--- DATA EXTRACTS Enclosed Below ---

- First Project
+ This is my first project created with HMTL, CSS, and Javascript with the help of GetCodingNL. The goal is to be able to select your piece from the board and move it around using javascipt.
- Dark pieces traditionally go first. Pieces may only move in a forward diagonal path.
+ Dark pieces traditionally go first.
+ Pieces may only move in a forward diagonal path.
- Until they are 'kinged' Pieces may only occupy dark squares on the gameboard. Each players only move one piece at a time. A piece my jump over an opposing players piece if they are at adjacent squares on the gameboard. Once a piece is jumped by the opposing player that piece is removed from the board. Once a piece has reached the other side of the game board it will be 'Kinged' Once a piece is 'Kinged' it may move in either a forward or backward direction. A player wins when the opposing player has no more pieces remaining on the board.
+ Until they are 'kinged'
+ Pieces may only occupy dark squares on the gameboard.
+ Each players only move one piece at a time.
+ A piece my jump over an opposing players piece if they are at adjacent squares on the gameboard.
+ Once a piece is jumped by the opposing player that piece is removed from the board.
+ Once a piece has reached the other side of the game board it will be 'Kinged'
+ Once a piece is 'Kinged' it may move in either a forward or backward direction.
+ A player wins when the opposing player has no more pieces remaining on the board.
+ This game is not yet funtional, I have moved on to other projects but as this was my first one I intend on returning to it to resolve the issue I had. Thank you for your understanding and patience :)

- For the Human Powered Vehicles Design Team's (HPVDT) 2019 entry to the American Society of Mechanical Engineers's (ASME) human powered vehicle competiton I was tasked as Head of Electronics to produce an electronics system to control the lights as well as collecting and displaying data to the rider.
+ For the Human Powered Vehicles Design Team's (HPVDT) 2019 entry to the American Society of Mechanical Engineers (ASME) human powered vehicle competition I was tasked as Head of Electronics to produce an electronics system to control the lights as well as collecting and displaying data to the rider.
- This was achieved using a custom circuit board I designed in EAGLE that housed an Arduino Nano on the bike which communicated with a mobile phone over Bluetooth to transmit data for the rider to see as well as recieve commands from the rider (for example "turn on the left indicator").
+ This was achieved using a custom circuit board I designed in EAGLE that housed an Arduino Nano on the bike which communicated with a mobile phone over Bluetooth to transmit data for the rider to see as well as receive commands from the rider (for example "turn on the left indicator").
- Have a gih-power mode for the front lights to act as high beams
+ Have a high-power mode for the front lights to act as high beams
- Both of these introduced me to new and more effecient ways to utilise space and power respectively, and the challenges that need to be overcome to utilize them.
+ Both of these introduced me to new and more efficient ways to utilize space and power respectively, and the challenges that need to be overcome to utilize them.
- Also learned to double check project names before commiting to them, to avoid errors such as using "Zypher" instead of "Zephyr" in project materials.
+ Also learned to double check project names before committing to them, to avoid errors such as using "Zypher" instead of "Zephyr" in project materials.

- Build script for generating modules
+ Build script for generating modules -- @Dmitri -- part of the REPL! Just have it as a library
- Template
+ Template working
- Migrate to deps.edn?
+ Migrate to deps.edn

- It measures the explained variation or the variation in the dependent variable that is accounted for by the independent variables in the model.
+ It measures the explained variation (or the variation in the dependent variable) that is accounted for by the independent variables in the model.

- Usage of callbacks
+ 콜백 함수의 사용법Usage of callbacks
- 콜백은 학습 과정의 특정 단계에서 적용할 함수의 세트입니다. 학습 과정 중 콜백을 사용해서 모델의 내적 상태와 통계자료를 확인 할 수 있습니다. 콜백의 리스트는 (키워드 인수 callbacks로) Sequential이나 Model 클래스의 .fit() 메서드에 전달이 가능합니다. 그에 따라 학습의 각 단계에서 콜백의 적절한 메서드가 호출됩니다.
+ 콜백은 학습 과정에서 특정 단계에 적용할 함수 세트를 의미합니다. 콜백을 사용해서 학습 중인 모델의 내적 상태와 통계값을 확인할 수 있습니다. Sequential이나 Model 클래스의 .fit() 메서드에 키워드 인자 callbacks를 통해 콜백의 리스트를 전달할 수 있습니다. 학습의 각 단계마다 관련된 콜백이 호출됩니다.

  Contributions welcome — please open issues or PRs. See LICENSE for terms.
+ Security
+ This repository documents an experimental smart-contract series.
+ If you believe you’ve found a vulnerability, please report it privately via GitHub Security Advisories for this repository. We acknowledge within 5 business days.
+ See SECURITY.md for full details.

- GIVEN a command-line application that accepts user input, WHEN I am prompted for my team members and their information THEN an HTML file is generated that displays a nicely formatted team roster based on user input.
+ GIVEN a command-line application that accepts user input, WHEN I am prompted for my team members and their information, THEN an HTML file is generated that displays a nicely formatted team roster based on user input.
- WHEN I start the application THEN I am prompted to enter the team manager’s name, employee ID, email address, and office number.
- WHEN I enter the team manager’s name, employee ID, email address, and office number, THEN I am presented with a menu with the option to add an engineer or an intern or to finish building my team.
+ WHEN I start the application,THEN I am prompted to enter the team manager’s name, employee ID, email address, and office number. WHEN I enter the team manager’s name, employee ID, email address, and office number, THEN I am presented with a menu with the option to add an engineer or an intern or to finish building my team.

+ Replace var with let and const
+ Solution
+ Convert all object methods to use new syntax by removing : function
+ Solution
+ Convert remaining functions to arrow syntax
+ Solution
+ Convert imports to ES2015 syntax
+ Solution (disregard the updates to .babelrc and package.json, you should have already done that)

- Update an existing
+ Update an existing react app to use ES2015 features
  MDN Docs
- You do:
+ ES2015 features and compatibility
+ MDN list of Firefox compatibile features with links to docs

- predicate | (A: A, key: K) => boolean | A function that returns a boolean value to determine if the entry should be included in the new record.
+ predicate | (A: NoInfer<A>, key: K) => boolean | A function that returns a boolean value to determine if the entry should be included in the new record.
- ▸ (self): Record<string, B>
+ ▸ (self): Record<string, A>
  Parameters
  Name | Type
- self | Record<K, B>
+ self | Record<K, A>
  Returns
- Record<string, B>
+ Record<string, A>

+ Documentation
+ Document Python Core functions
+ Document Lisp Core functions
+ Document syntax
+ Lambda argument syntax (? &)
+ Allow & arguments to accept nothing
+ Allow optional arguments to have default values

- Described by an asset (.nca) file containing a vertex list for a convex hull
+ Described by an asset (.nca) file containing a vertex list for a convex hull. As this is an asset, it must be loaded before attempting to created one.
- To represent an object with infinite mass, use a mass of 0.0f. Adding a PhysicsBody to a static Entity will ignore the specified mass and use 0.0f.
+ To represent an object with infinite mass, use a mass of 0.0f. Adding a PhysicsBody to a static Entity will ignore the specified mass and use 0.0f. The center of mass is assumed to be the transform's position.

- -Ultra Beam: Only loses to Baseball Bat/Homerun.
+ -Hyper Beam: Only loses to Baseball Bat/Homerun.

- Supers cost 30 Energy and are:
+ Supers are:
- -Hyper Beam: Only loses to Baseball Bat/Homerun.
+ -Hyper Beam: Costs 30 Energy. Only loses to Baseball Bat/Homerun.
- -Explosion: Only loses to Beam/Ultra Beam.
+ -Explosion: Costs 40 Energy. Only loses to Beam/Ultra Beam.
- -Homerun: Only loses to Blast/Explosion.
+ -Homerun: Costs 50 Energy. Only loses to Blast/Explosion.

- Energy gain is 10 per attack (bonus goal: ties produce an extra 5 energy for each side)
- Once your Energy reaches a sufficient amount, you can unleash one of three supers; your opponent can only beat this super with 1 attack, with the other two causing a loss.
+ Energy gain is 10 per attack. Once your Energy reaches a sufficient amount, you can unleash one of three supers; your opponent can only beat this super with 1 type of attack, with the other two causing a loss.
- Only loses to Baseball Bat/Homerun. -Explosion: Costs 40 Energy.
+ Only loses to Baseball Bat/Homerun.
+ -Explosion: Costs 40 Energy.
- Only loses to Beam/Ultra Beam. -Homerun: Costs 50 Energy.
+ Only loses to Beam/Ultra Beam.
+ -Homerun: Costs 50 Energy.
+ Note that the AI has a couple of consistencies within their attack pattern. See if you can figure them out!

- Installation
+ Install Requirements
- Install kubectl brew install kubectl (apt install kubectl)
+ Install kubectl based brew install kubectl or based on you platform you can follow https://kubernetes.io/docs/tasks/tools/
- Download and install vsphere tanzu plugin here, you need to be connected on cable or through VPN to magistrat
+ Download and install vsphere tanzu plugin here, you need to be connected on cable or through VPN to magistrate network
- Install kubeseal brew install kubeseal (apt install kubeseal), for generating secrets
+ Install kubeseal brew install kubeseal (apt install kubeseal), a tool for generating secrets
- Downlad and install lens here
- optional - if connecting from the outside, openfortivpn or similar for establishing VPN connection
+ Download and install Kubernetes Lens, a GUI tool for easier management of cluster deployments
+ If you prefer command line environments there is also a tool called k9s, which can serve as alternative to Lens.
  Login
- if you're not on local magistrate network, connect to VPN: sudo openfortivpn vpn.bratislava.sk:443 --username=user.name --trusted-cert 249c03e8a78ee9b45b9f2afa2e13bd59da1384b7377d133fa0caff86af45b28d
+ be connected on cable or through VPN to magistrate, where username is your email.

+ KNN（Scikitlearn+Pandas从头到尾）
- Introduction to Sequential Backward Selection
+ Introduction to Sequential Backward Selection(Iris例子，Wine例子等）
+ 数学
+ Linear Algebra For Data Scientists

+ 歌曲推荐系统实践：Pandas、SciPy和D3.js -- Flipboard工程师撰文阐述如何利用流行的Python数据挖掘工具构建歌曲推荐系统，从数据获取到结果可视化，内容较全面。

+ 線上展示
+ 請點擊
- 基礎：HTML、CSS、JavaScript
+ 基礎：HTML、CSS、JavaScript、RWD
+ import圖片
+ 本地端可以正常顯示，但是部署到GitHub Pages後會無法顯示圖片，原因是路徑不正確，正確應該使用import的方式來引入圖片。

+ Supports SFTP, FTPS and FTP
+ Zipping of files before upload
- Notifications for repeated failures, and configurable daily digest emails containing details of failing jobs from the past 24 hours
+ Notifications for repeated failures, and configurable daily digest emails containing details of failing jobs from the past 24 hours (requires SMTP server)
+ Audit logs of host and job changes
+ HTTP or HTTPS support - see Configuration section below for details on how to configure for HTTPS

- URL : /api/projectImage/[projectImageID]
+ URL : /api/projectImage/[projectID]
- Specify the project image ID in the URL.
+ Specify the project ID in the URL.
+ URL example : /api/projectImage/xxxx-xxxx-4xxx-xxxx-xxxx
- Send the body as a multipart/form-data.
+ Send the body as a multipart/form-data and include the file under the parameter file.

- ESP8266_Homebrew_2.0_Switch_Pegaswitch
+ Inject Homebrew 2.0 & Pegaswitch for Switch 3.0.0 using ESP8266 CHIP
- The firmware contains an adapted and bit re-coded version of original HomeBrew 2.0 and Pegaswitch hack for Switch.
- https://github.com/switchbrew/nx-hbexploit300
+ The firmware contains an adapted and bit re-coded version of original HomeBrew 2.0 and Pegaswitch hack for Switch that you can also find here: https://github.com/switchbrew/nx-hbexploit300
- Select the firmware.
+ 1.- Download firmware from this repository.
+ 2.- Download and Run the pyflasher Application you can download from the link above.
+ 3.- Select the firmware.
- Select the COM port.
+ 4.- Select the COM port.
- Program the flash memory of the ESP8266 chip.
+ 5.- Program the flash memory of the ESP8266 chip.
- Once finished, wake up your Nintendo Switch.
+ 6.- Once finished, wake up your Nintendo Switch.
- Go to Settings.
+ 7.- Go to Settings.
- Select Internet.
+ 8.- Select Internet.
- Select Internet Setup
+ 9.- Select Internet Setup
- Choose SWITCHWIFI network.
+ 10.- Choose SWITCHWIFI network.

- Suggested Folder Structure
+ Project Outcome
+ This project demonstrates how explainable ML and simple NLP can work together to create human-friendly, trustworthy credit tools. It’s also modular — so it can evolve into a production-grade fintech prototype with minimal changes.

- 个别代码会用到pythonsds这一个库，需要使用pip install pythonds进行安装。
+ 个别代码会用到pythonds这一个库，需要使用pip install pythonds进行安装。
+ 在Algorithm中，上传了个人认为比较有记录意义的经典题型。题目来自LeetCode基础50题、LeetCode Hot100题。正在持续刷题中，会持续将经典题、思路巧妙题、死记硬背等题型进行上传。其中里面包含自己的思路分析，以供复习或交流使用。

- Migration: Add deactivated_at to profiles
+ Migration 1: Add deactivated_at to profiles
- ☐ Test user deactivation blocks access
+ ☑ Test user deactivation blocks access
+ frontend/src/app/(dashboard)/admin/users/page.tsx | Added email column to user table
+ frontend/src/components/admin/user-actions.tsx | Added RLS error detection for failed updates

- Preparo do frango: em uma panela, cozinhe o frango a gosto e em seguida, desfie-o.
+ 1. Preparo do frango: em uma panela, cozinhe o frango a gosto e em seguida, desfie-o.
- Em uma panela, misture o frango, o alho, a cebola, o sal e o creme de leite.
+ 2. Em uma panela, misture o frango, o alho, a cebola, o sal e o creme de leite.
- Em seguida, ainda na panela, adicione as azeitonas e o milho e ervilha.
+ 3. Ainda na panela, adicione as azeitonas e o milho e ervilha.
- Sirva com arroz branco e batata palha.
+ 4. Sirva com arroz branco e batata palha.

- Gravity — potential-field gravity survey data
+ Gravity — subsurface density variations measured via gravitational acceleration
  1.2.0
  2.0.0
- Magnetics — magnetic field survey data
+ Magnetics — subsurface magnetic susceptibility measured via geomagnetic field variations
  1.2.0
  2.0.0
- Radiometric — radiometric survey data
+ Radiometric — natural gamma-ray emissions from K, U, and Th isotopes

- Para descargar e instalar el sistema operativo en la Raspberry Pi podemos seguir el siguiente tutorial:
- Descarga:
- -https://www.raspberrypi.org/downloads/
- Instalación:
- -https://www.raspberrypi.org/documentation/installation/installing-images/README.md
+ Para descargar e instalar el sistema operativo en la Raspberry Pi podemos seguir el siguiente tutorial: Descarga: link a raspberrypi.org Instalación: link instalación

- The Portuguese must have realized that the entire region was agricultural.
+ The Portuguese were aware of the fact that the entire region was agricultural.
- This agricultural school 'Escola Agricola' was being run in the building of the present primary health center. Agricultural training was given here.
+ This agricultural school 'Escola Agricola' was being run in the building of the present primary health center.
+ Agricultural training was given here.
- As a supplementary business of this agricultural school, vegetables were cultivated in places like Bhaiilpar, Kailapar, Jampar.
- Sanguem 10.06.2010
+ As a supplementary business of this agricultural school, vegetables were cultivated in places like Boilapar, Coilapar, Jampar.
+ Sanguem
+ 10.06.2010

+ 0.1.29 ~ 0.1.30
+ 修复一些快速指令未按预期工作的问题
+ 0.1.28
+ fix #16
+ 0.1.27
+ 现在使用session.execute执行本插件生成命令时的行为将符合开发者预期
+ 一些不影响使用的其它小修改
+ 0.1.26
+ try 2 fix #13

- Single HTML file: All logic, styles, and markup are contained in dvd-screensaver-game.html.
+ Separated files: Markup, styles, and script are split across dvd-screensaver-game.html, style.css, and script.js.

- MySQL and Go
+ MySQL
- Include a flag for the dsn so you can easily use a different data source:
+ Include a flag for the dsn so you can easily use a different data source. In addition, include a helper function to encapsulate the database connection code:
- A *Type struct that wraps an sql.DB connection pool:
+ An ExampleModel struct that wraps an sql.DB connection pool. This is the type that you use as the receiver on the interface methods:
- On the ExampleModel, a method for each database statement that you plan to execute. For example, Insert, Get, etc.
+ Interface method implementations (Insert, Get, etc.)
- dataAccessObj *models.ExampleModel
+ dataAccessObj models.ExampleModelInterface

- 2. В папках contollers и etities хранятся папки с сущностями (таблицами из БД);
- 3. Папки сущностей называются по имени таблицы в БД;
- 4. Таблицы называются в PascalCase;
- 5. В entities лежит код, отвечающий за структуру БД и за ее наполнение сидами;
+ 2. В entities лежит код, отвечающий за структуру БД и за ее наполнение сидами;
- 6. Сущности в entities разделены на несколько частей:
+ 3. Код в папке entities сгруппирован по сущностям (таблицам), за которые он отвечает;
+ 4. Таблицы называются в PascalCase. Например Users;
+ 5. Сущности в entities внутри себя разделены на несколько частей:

--- End of Enclosed DATA EXTRACTS ---

== TASK TO CARRY OUT ==
Once you find the line with "Python Core functions" in the entries above, output it and each line after it up to and including the line with "- Once your", and nothing else.

== EXPECTED ANSWER ==
+ Document Python Core functions
+ Document Lisp Core functions
+ Document syntax
+ Lambda argument syntax (? &)
+ Allow & arguments to accept nothing
+ Allow optional arguments to have default values

- Described by an asset (.nca) file containing a vertex list for a convex hull
+ Described by an asset (.nca) file containing a vertex list for a convex hull. As this is an asset, it must be loaded before attempting to created one.
- To represent an object with infinite mass, use a mass of 0.0f. Adding a PhysicsBody to a static Entity will ignore the specified mass and use 0.0f.
+ To represent an object with infinite mass, use a mass of 0.0f. Adding a PhysicsBody to a static Entity will ignore the specified mass and use 0.0f. The center of mass is assumed to be the transform's position.

- -Ultra Beam: Only loses to Baseball Bat/Homerun.
+ -Hyper Beam: Only loses to Baseball Bat/Homerun.

- Supers cost 30 Energy and are:
+ Supers are:
- -Hyper Beam: Only loses to Baseball Bat/Homerun.
+ -Hyper Beam: Costs 30 Energy. Only loses to Baseball Bat/Homerun.
- -Explosion: Only loses to Beam/Ultra Beam.
+ -Explosion: Costs 40 Energy. Only loses to Beam/Ultra Beam.
- -Homerun: Only loses to Blast/Explosion.
+ -Homerun: Costs 50 Energy. Only loses to Blast/Explosion.

- Energy gain is 10 per attack (bonus goal: ties produce an extra 5 energy for each side)
- Once your Energy reaches a sufficient amount, you can unleash one of three supers; your opponent can only beat this super with 1 attack, with the other two causing a loss.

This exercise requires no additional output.